Elder Bednar's "Move your feet" illustration captures the agency dimension precisely. The Lord told a missionary "I'm going to get you where you need to be without violating your agency. But you've got to be moving for that to happen." Organizations in Zion must be structured on the same principle — not waiting for members to be assigned tasks and comply with instructions, but calling them into motion, trusting that the Lord will direct moving feet. Unity applied to organizations means shared purpose, open communication, mutual respect, collaborative teamwork, and the cross-training and mutual support that allow members to serve one another across role boundaries rather than staying siloed in their own lanes.
In Zion, the meaningful distinction between organizations will not be the familiar one between for-profit and not-for-profit. It will be between self-reliant enterprises — ones that cover their costs through the value they create — and those that rely on community support. And earnings in Zion enterprises will be distributed largely to those doing the work rather than extracted by distant shareholders. This is not a utopian fantasy. It is a description of how worker-owned cooperatives, community development financial institutions, and mission-driven enterprises already function in communities around the world. The question is whether covenant people are willing to build and sustain such organizations with the intentionality Zion requires.

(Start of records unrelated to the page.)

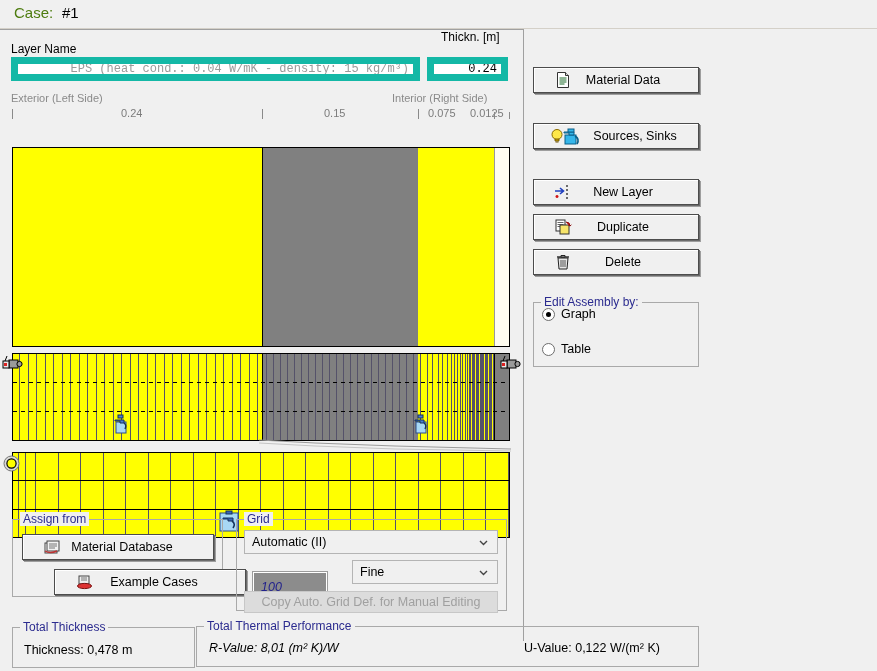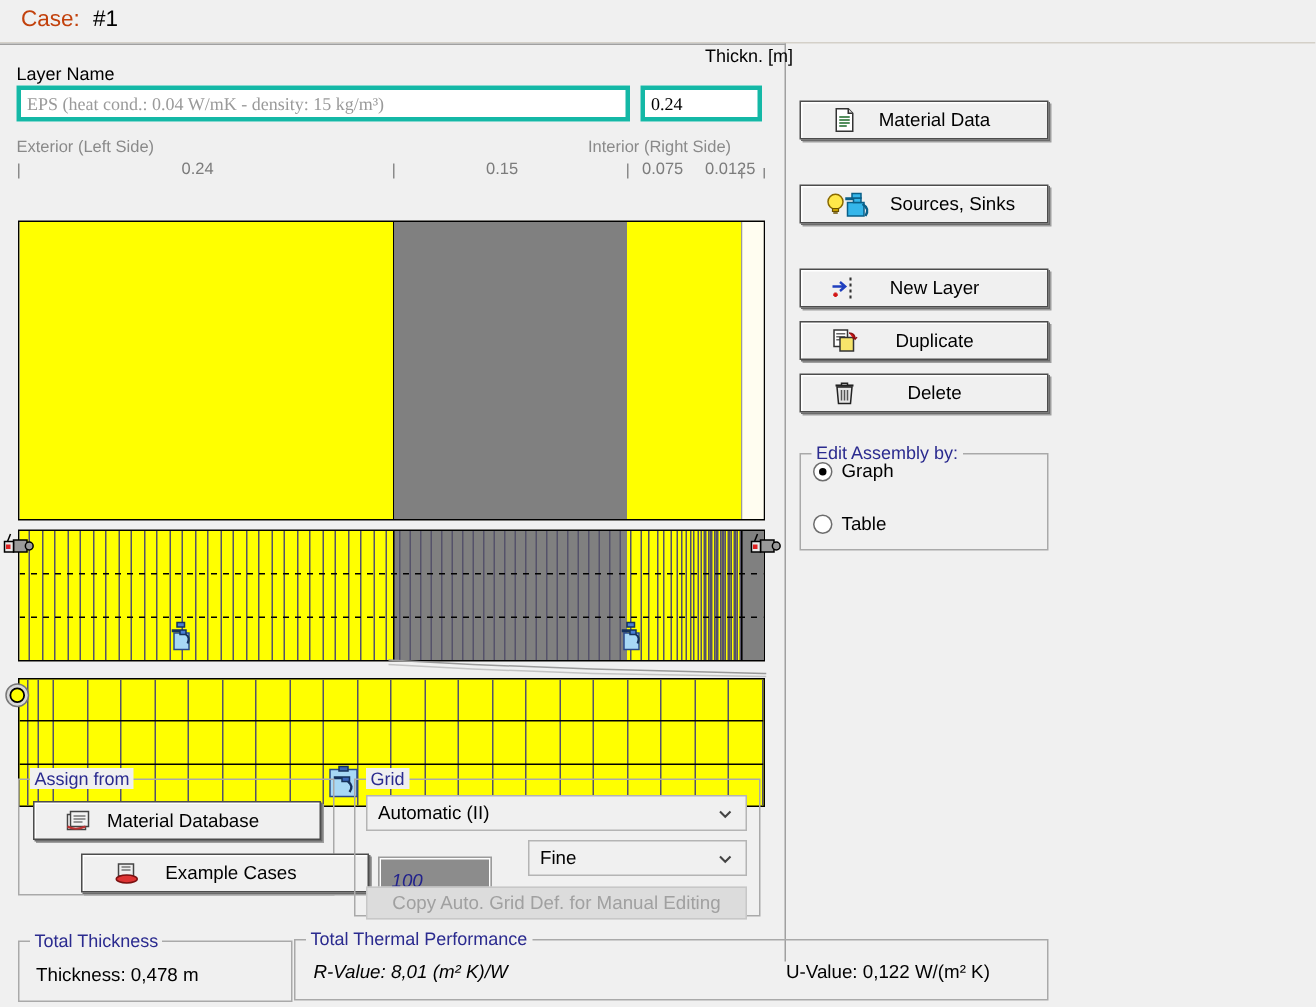--- a/index.html
+++ b/index.html
@@ -14,21 +14,21 @@
   }
   #root { position: relative; width: 877px; height: 671px; background: #f0f0f0; }
 
   
   .case-bar {
     position: absolute; left: 0; top: 0; width: 877px; height: 28px;
     background: #f0f0f0;
   }
   .case-label {
     position: absolute; left: 14px; top: 4px;
-    font-size: 15px; color: #c2410c;
+    font-size: 15px; color: #4d7c0f;
   }
   .case-value {
     position: absolute; left: 62px; top: 4px;
     font-size: 15px; color: #000;
   }
   .hdr-sep {
     position: absolute; left: 0; top: 28px; width: 877px; height: 1px;
     background: #d4d0c8;
   }
 
@@ -38,26 +38,27 @@
     background: #f0f0f0;
     border-top: 1px solid #a0a0a0;
     border-right: 1px solid #a0a0a0;
   }
 
   .lbl { position: absolute; font-size: 12px; color: #000; white-space: nowrap; }
 
   .textinput {
     position: absolute;
     background: #ffffff;
-    border: 3px solid #14b8a6;
-    font-family: Liberation Serif, serif;
+    border: 7px solid #14b8a6;
+    font-family: Liberation Mono, monospace;
     font-size: 12px;
     padding: 2px 4px;
     line-height: 16px;
     outline: none;
+    text-align: right;
   }
   .textinput.placeholder-style { color: #9a9a9a; }
 
   
   .dimlabel {
     position: absolute; font-size: 11px; color: #7c7c7c; white-space: nowrap;
   }
   .sidelabel {
     position: absolute; font-size: 11px; color: #8a8a8a; white-space: nowrap;
   }
@@ -196,21 +197,21 @@
     <span class="case-label">Case:</span>
     <span class="case-value">#1</span>
   </div>
   <div class="hdr-sep"></div>
 
   <div class="panel">
 
     <span class="lbl" style="left:11px; top:12px;">Layer Name</span>
     <input class="textinput placeholder-style" style="left: 11px; top: 27px; width: 409px; height: 24px;" value="EPS (heat cond.: 0.04 W/mK - density: 15 kg/m³)">
 
-    <span class="lbl" style="left:441px; top:0;margin-left:29px;">Thickn. [m]</span>
+    <span class="lbl" style="left:441px; top:0;">Thickn. [m]</span>
     <input class="textinput" style="left: 427px; top: 27px; width: 81px; height: 24px;" value="0.24">
 
     <span class="sidelabel" style="left:11px; top:62px;">Exterior (Left Side)</span>
     <span class="sidelabel" style="left:392px; top:62px;">Interior (Right Side)</span>
 
     <span class="dimlabel" style="left:121px; top:77px;">0.24</span>
     <span class="dimlabel" style="left:324px; top:77px;">0.15</span>
     <span class="dimlabel" style="left:428px; top:77px;">0.075</span>
     <span class="dimlabel" style="left:470px; top:77px;">0.0125</span>
 

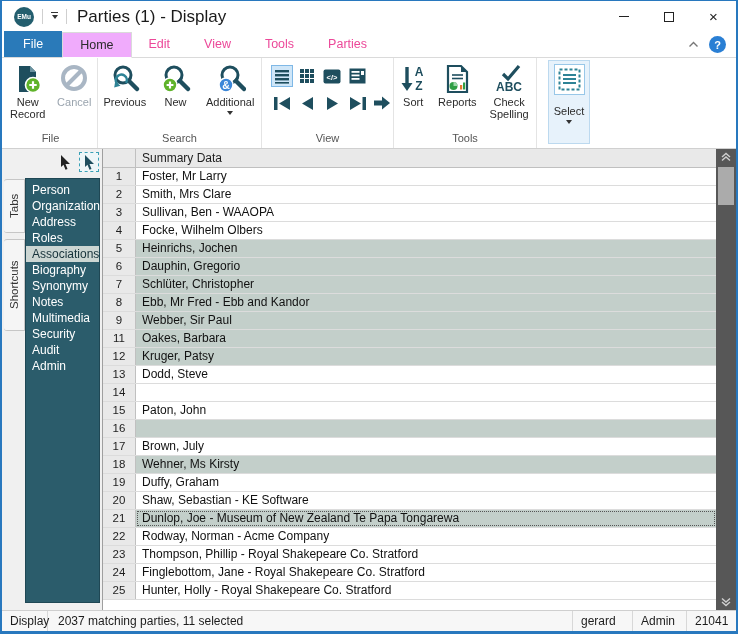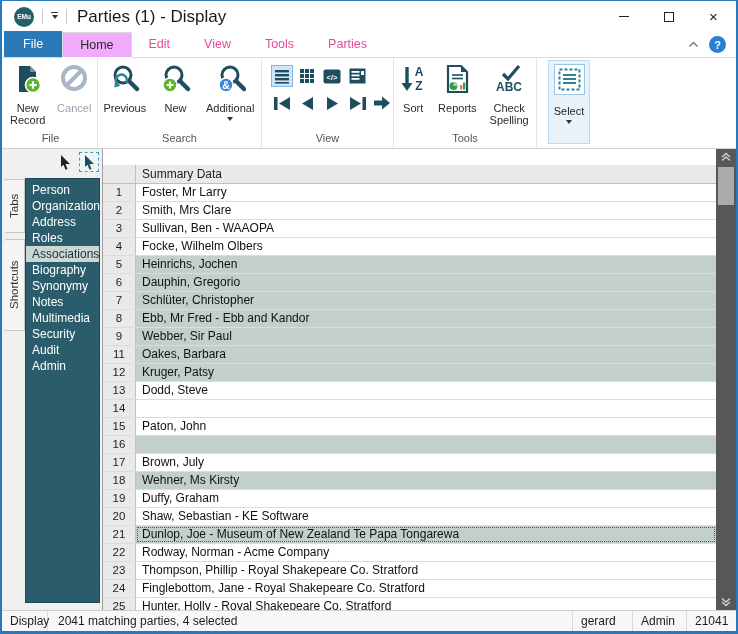--- a/index.html
+++ b/index.html
@@ -34,21 +34,21 @@
   .helpbtn { width:17px; height:17px; border-radius:50%; background:#2a7fd4; color:#fff; font-weight:bold;
     font-size:11px; display:flex; align-items:center; justify-content:center; }
 
   
   .ribbon { height:91px; background:#fff; border-bottom:1px solid #d0d0d0; display:flex; flex:0 0 auto; padding-left:2px; }
   .rgroup { display:flex; flex-direction:column; border-right:1px solid #e4e4e4; }
   .rbody { flex:1; display:flex; align-items:flex-start; padding:4px 2px 0 2px; }
   .rlabel { height:17px; text-align:center; font-size:11px; color:#555; line-height:15px; }
   .bigbtn { display:flex; flex-direction:column; align-items:center; text-align:center; color:#2b2b2b;
     font-size:11px; line-height:12px; padding-top:2px; }
-  .bigbtn .blabel { margin-top:8px; }
+  .bigbtn .blabel { margin-top:2px; }
   .bigbtn.disabled .blabel { color:#9aa4ae; }
   .ddcaret { width:0; height:0; border:3.5px solid transparent; border-top:4px solid #333; margin-top:3px; }
 
   .g-file { width:94px; }
   .g-file .rbody { justify-content:center; gap:4px; }
   .g-search { width:164px; }
   .g-search .rbody { justify-content:center; gap:8px; }
   .g-view { width:132px; }
   .g-tools { width:143px; }
   .g-tools .rbody { justify-content:center; gap:4px; }
@@ -78,21 +78,21 @@
     border-radius:0 3px 3px 0; }
   .vtab-tabs { top:30px; height:54px; }
   .vtab-shortcuts { top:90px; height:92px; }
 
   .sidepanel { position:absolute; left:23px; top:29px; width:75px; bottom:7px;
     background:#2b5c6b; border:1px solid #1f4754; padding-top:3px; }
   .sideitem { height:16px; line-height:16px; padding-left:6px; color:#fff; font-size:12px; white-space:nowrap; }
   .sideitem.selected { background:#ccd6d3; color:#16323a; }
 
   .gridarea { flex:1; position:relative; background:#fff; border-left:1px solid #9f9f9f; overflow:hidden; }
-  .gridscroll { margin-right:20px;margin-top:16px; }
+  .gridscroll { margin-right:20px; }
   .ghead { height:19px; display:flex; background:#e9e9e9; border-bottom:1px solid #c0c0c0; }
   .ghead .tnum { line-height:18px; }
   .ghead .hname { padding-left:6px; font-size:12px; line-height:19px; color:#1d1d1d; }
   .trow { height:18px; display:flex; background:#fff; border-bottom:1px solid #dcdcdc; }
   .trow.sel { background:#c3cfca; }
   .tnum { width:33px; background:#e9e9e9; border-right:1px solid #c0c0c0; text-align:center;
     font-size:11.5px; color:#1d1d1d; line-height:17px; flex:0 0 auto; }
   .tname { flex:1; padding-left:6px; font-size:12px; color:#111; line-height:17px; white-space:nowrap; overflow:hidden; }
   .trow.focusrow .tname { outline:1px dotted #555; outline-offset:-2px; }
 
@@ -490,20 +490,20 @@
               <path d="M2 1.5 L6 5 L10 1.5 M2 5 L6 8.5 L10 5" stroke="#cfcfcf" stroke-width="1.4" fill="none"></path>
             </svg>
         </div>
       </div>
     </div>
 
   </div>
 
   <div class="statusbar">
     <div class="sseg mode">Display</div>
-    <div class="sseg msg">2041 matching parties, 4 selected</div>
+    <div class="sseg msg">2037 matching parties, 11 selected</div>
     <div class="sspacer"></div>
     <div class="sseg right user">gerard</div>
     <div class="sseg right role">Admin</div>
     <div class="sseg right code">21041</div>
   </div>
 
 </div>
 
 </body></html>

Most mission statements focus on what an organization produces, not on what kind of people it produces. Think of an organization you belong to. What kind of people does it foster? Does the answer change how you evaluate whether the organization is succeeding?
D&C 121:39 says that almost all people, when given authority, exercise unrighteous dominion. The chapter argues this is not an exception but a structural prediction. What traditions — policies, practices, expectations — in your organizations tend to produce this outcome even when no one intends it?
The chapter argues that organizations should be structured to expand the range of choices available to members and call forth initiative rather than manage compliance. Where in your experience have you seen organizations that genuinely do this? What made it possible?
Peter Block's definition distinguishes citizens from consumers and clients — citizens produce the future rather than waiting for it. Do you experience yourself as a citizen or a consumer in the organizations most central to your life? What would it take to shift?
The chapter uses the author's departure from BYU to give weight to the exit, voice, and loyalty framework. Have you faced such a dilemma? What questions did you ask — or wish you had asked — in navigating it?
The chapter argues that in Zion the meaningful distinction will not be between for-profit and not-for-profit but between self-reliant enterprises and those that rely on community support, with earnings distributed largely to those doing the work. What would this mean for the businesses you patronize, invest in, or work for today?